We in the United States possess the greatest resources and wealth ever known to humankind. So to have over 44 million people -- 14% of our population -- and 20% of our children living in poverty strains the soul of America. That fully one in four Americans -- 72 million people -- are "near poor" (officially, a family of four earning just $32,634 in 2009) should call us into action. It's a moral disgrace.

The American Recovery and Reinvestment Act of 2009 is credited with saving or creating 1.4 million to 3.3 million jobs, and kept more than 6 million additional people from falling into poverty. Despite these efforts, it is unfathomable to think that poverty continues to grow in America: three million more in 2009, and more poor people living in poverty now than 50 years ago when data was first published.

These realities are devastating. In 2009, poverty jumped to 14.3 percent, and the number of people without health-care insurance broke 50 million for the very first time. The unemployment rate swelled from 7.7% at the beginning of the year to 10%. The unemployment rate of African-Americans and Latinos is nearly double and sometimes even triple the national average.

The middle class continues to sink. Major cities around the country are losing public transportation jobs, public school teachers, public housing and home foreclosures are on the rise. The effect of such devastating poverty is undercutting excellence in public education and it is overwhelming American families.

I just spent a week on a bus tour meeting and with congregations, students, and workers at plant gates in Michigan. Astonishingly, Detroit has 90,000 vacant homes and/or lots and not one national chain grocery store or retailer. While Detroit faces mounting hardships, we bailed out General Motors, a company whose number one market for Buick is China, and new manufacturing plants are being built there and in Mexico.

The cries of babies in Appalachia, the tears of mothers in the rural South, and the frustration of workers laid off in cities across America -- is this the face of America in 2010?

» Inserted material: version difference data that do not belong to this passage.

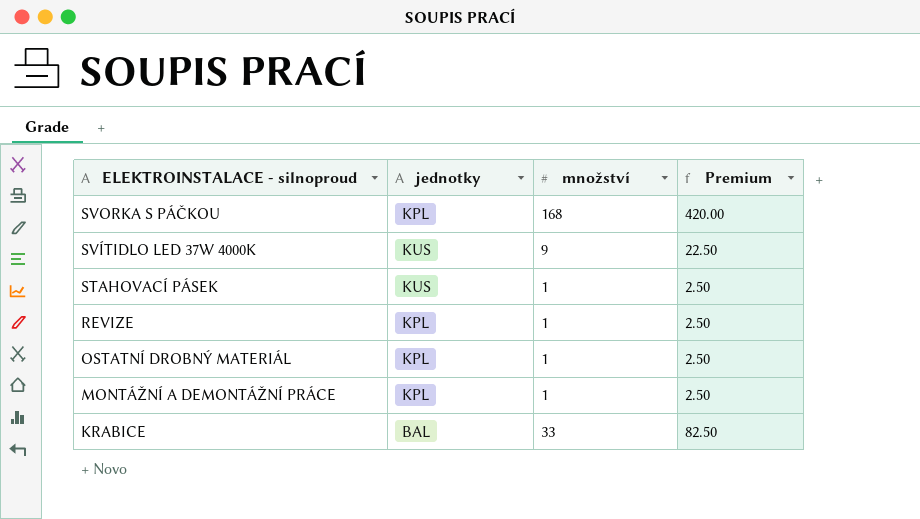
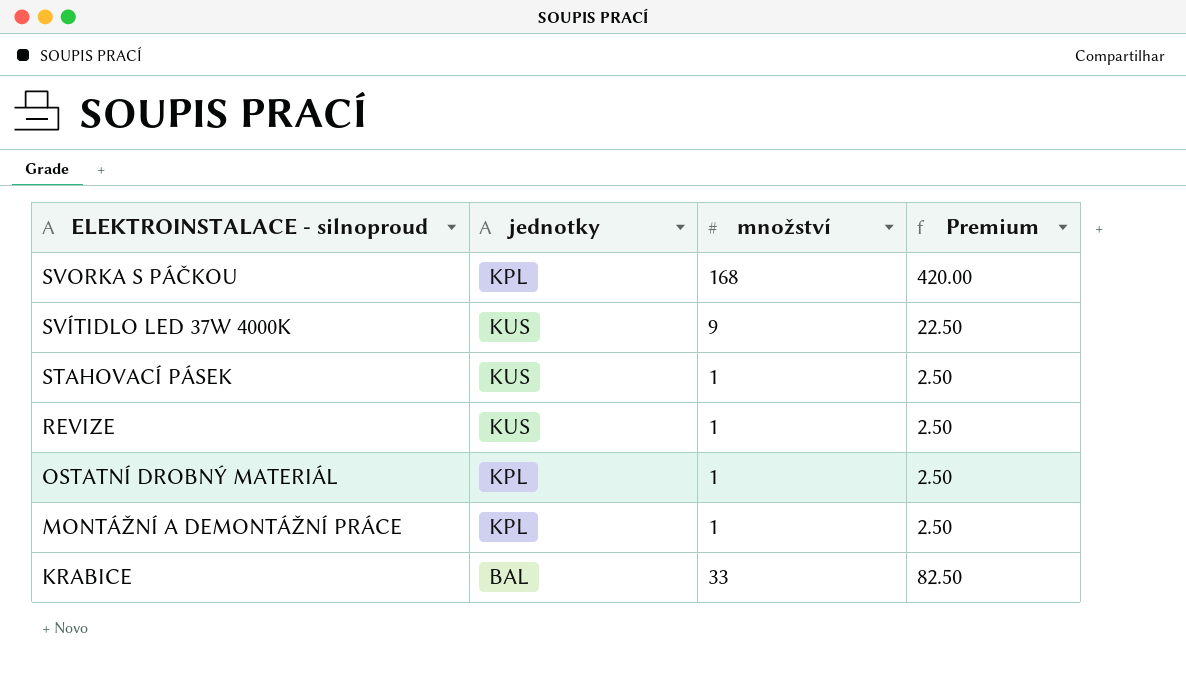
REVIZE | jednotky: KPL -> KUS

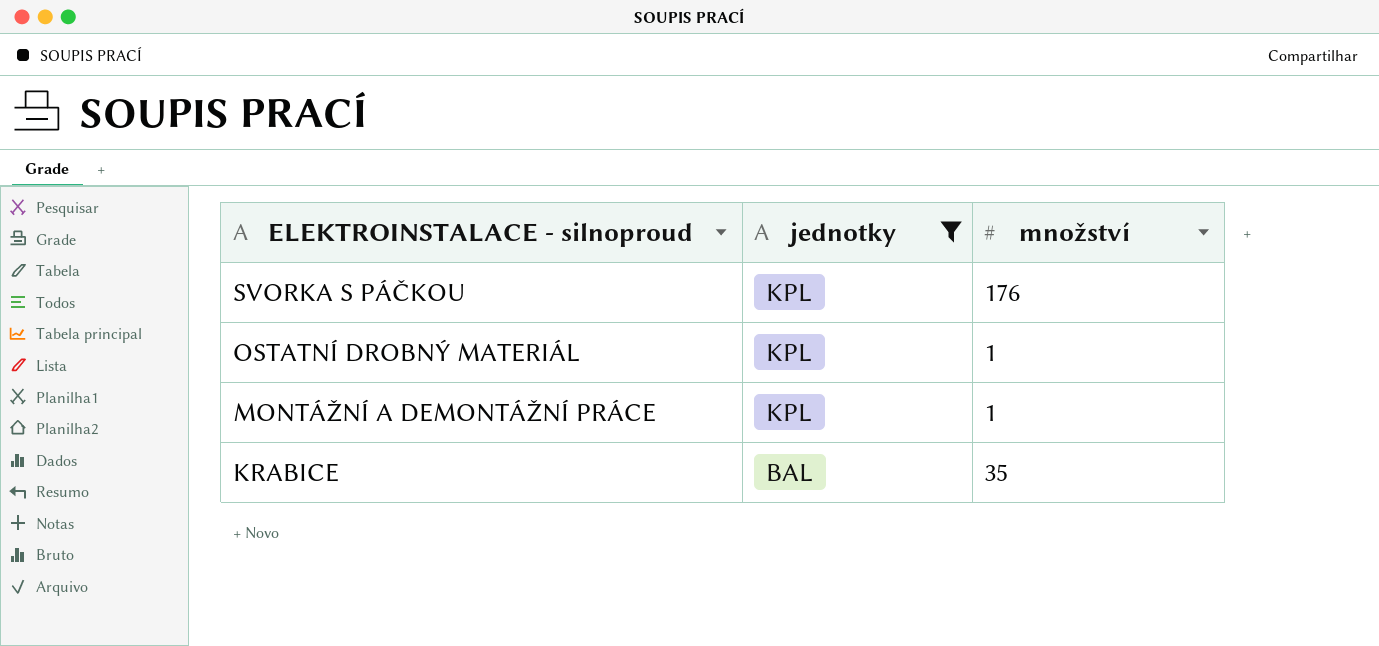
filter: none -> jednotky != KUS
column Premium | formula: [množství] * 2.5 -> none
SVORKA S PÁČKOU | množství: 168 -> 176
KRABICE | množství: 33 -> 35

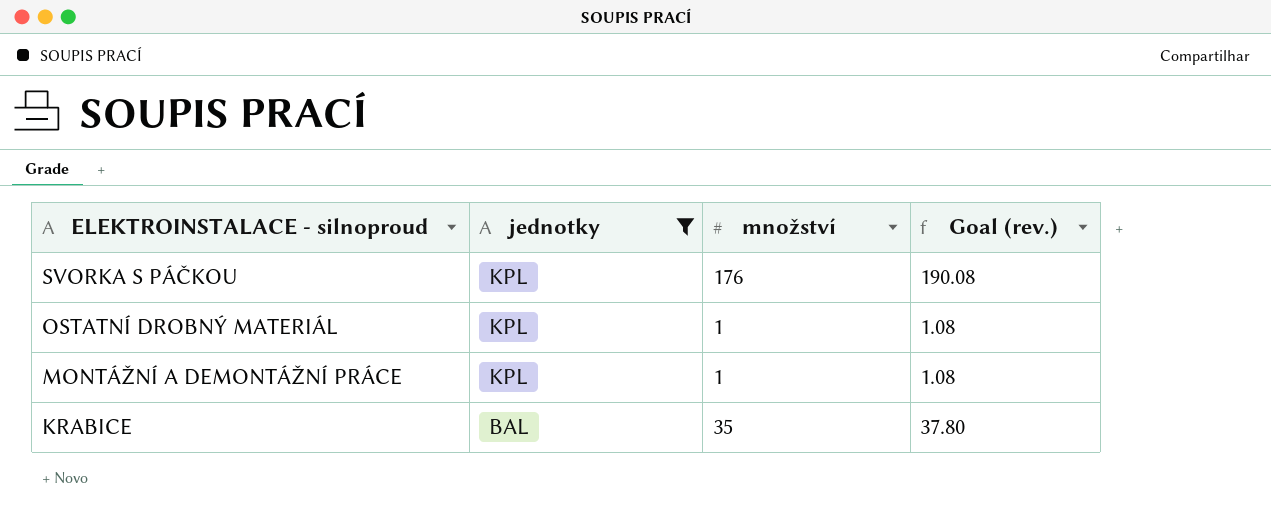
column Goal (rev.) | formula: none -> [množství] * 1.08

As people of conscience, as elected leaders of the greatest democracy in the world, we ask ourselves, is there not a need for a new War on Poverty or a Great Society plan similar to that enacted by President Lyndon B. Johnson? Dr. King's cry for a Poor People's Campaign has come full circle.

There must be a sense of urgency to address this moral and economic crisis. In Stimulus I, we have watered the leaves. We need Stimulus II to water the roots.

In Iraq and Afghanistan, we had a plan for security, stability, investment, reconstruction, and rebuilding infrastructure. Our people, our cities, our nation deserve nothing less.

The Poverty Report is a call to Congress to create a FY 2011 budget that expands funding to "war on poverty" programs supporting employment, education, and basic human needs. Focus on the least of these, and extend the TANF Emergency Fund -- not the Bush tax cuts for the wealthiest Americans -- to expand subsidized jobs programs. Extend the reforms to the earned income tax credit, or EITC, and the child tax credit, or CTC. Focus on extending programs that support the least of these, not those with the most.

Expand the weatherization program -- and enact a modern-day urban homesteading program where the urban unemployed can reclaim lost homes, learn carpentry, plumbing and green job skills to rebuild America. We can begin to work our way out.

Congressional leaders, take the bold step of committing to reducing poverty by 50% over the next ten years -- half in ten!

America, give us a listening ear. The people are restless and rising up. America, please hear our plea. There is not time to waste. It's time for a change.